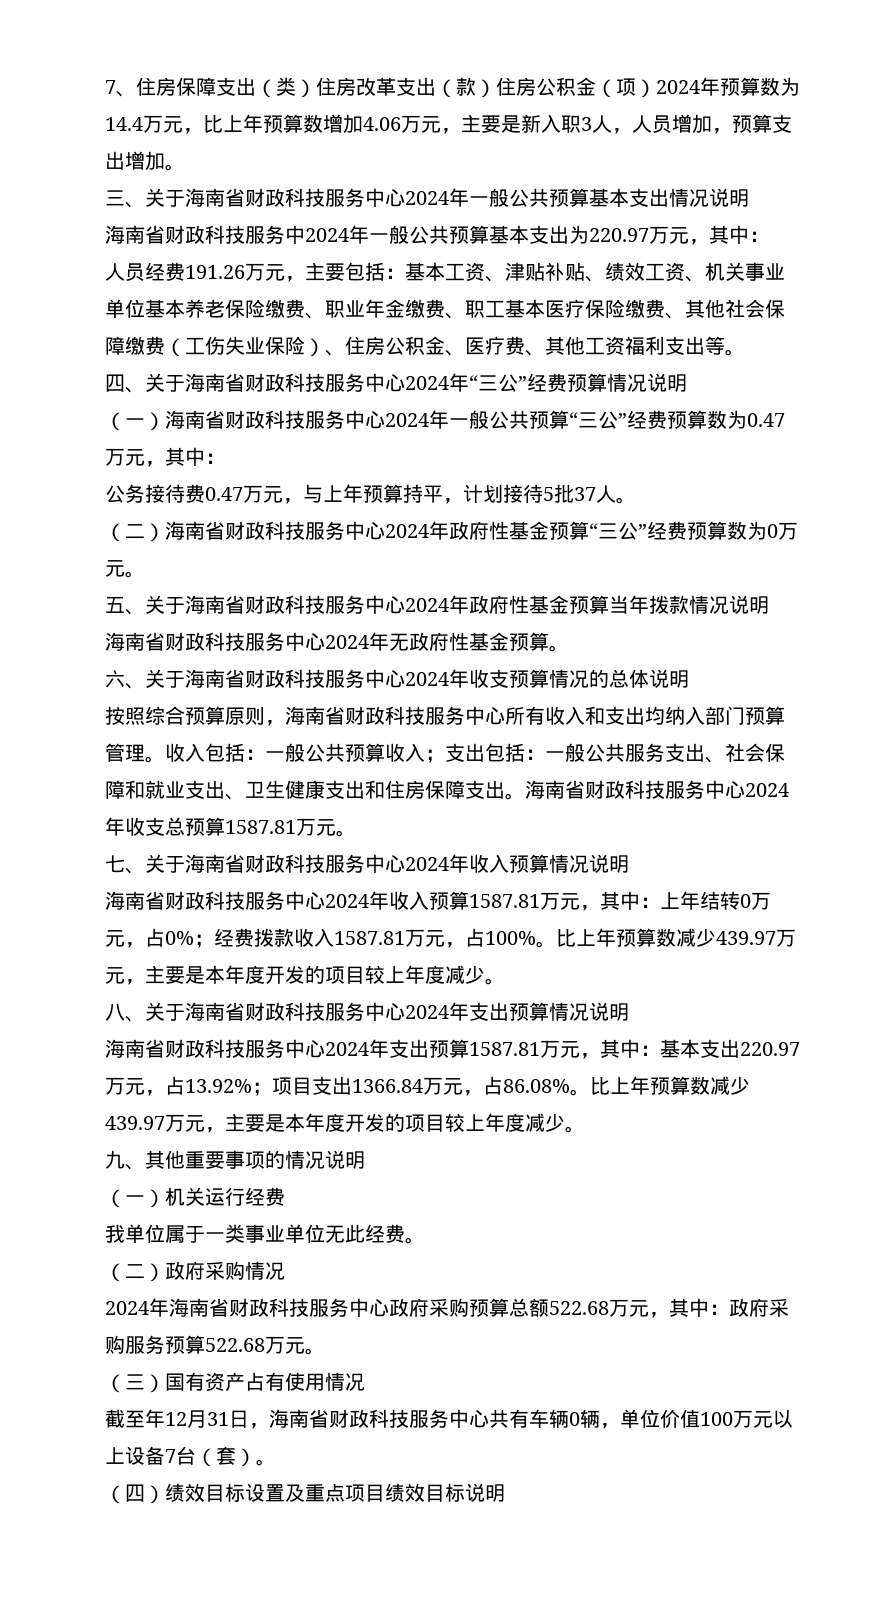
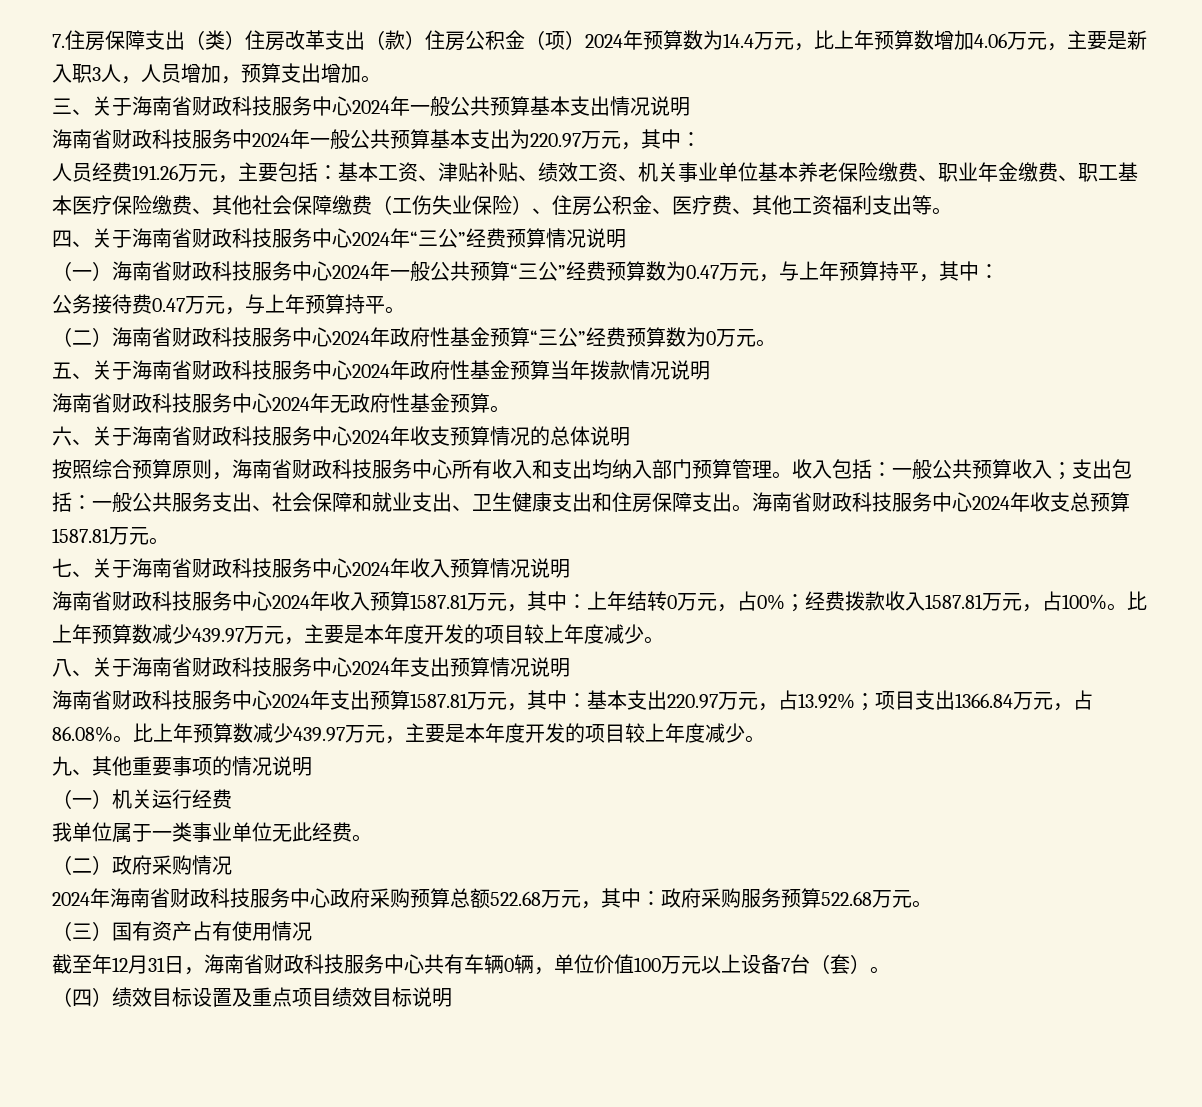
- 7、住房保障支出（类）住房改革支出（款）住房公积金（项）2024年预算数为14.4万元，比上年预算数增加4.06万元，主要是新入职3人，人员增加，预算支出增加。
+ 7.住房保障支出（类）住房改革支出（款）住房公积金（项）2024年预算数为14.4万元，比上年预算数增加4.06万元，主要是新入职3人，人员增加，预算支出增加。
- （一）海南省财政科技服务中心2024年一般公共预算“三公”经费预算数为0.47万元，其中：
+ （一）海南省财政科技服务中心2024年一般公共预算“三公”经费预算数为0.47万元，与上年预算持平，其中：
- 公务接待费0.47万元，与上年预算持平，计划接待5批37人。
+ 公务接待费0.47万元，与上年预算持平。

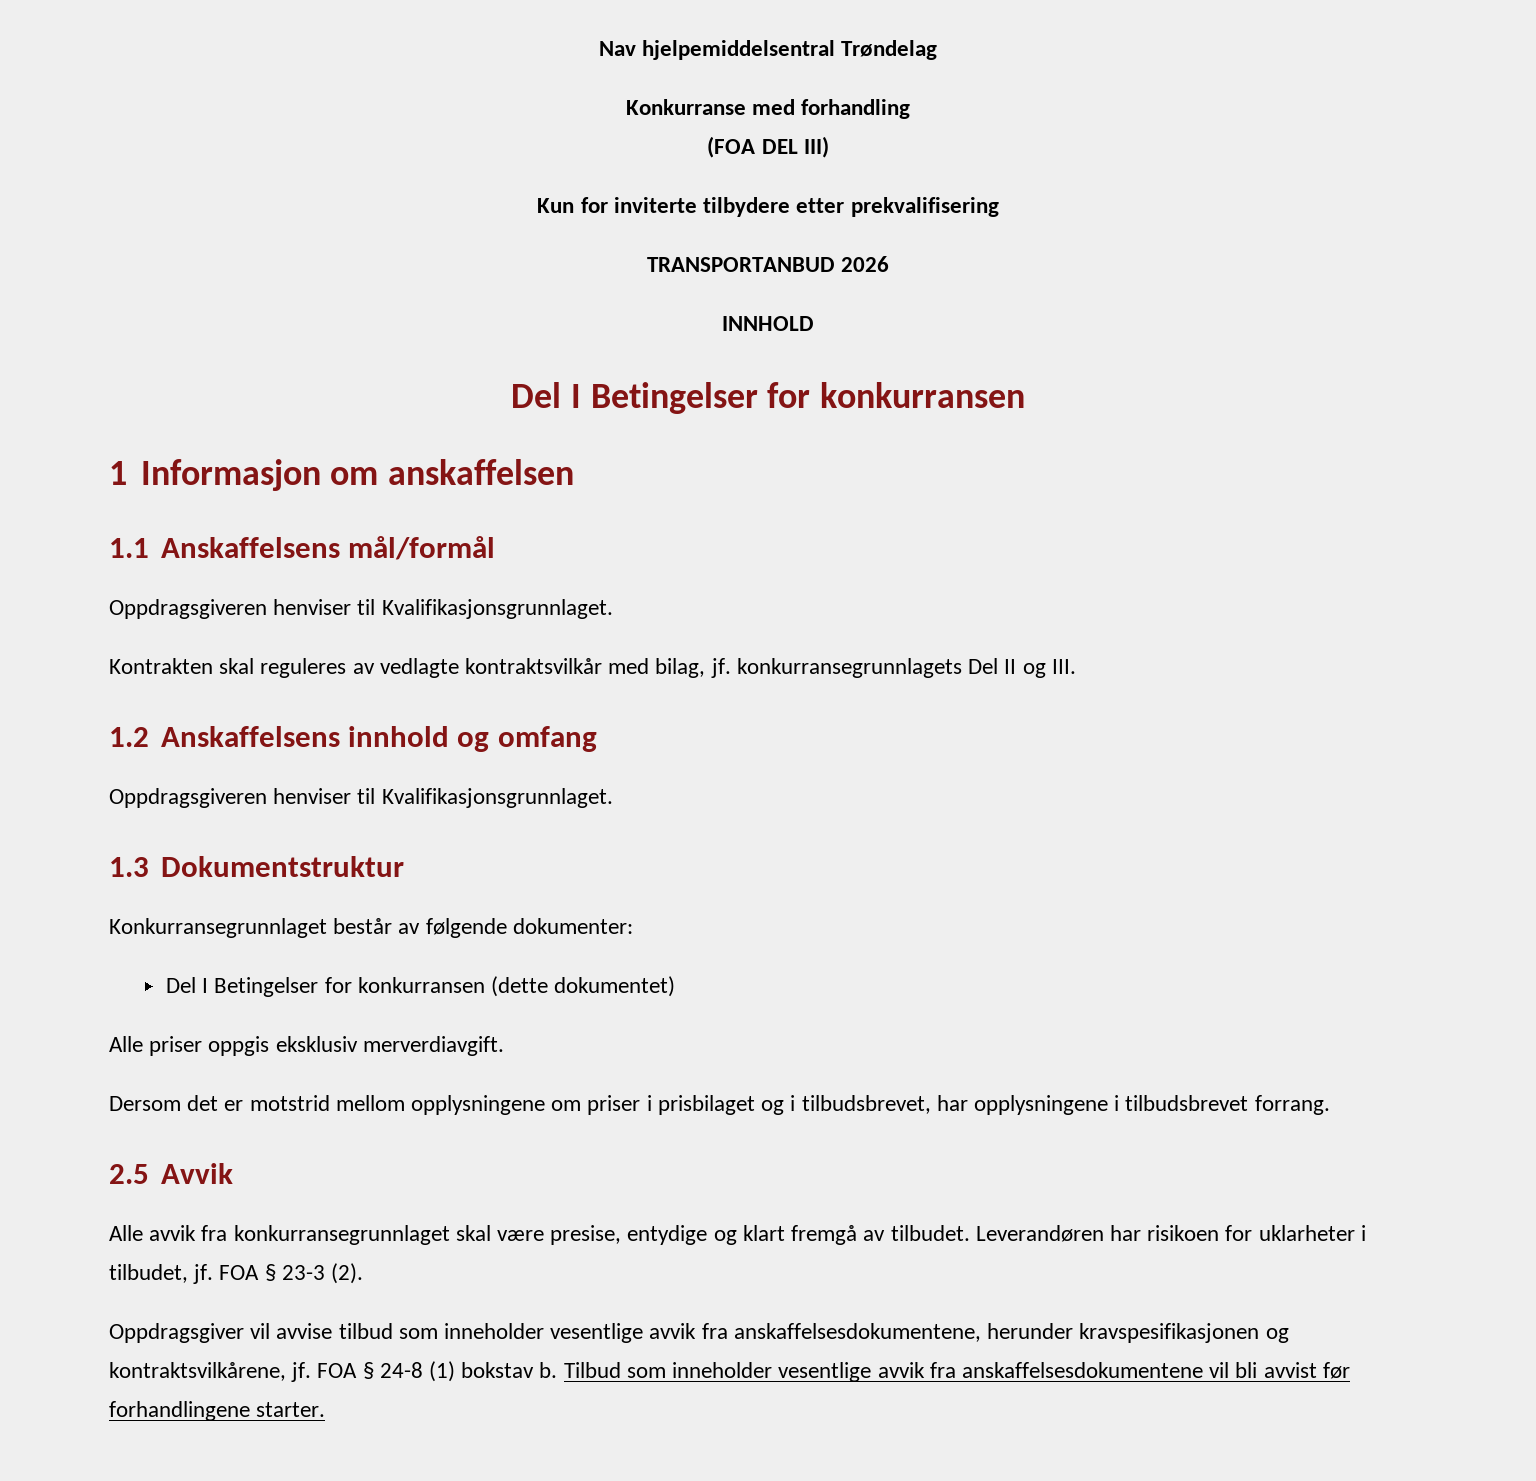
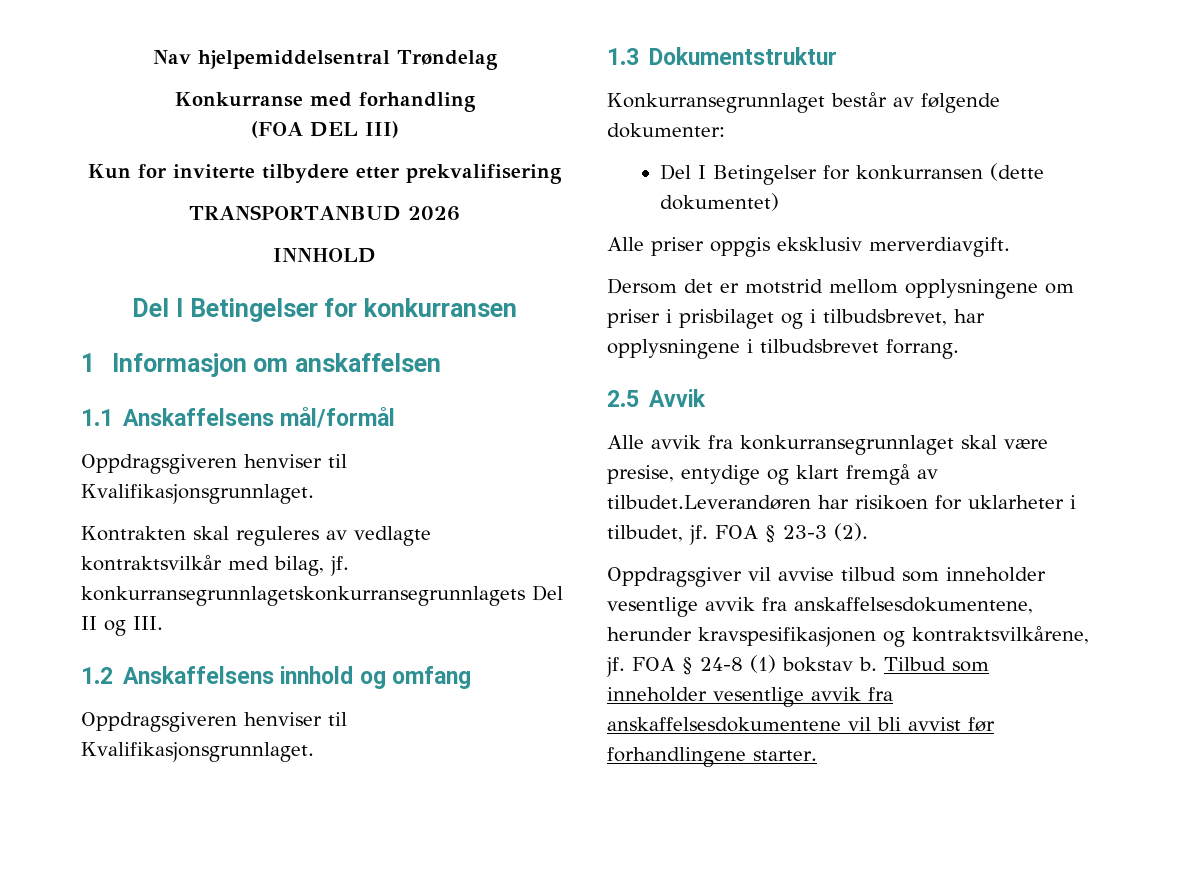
- Kontrakten skal reguleres av vedlagte kontraktsvilkår med bilag, jf. konkurransegrunnlagets Del II og III.
+ Kontrakten skal reguleres av vedlagte kontraktsvilkår med bilag, jf. konkurransegrunnlagetskonkurransegrunnlagets Del II og III.
- Alle avvik fra konkurransegrunnlaget skal være presise, entydige og klart fremgå av tilbudet. Leverandøren har risikoen for uklarheter i tilbudet, jf.
+ Alle avvik fra konkurransegrunnlaget skal være presise, entydige og klart fremgå av tilbudet.Leverandøren har risikoen for uklarheter i tilbudet, jf.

# Description of the task
In the copy, leave out the pictures and restate the records exactly.

# Response to this exercise
- 7、住房保障支出（类）住房改革支出（款）住房公积金（项）2024年预算数为14.4万元，比上年预算数增加4.06万元，主要是新入职3人，人员增加，预算支出增加。
+ 7.住房保障支出（类）住房改革支出（款）住房公积金（项）2024年预算数为14.4万元，比上年预算数增加4.06万元，主要是新入职3人，人员增加，预算支出增加。
- （一）海南省财政科技服务中心2024年一般公共预算“三公”经费预算数为0.47万元，其中：
+ （一）海南省财政科技服务中心2024年一般公共预算“三公”经费预算数为0.47万元，与上年预算持平，其中：
- 公务接待费0.47万元，与上年预算持平，计划接待5批37人。
+ 公务接待费0.47万元，与上年预算持平。

- Kontrakten skal reguleres av vedlagte kontraktsvilkår med bilag, jf. konkurransegrunnlagets Del II og III.
+ Kontrakten skal reguleres av vedlagte kontraktsvilkår med bilag, jf. konkurransegrunnlagetskonkurransegrunnlagets Del II og III.
- Alle avvik fra konkurransegrunnlaget skal være presise, entydige og klart fremgå av tilbudet. Leverandøren har risikoen for uklarheter i tilbudet, jf.
+ Alle avvik fra konkurransegrunnlaget skal være presise, entydige og klart fremgå av tilbudet.Leverandøren har risikoen for uklarheter i tilbudet, jf.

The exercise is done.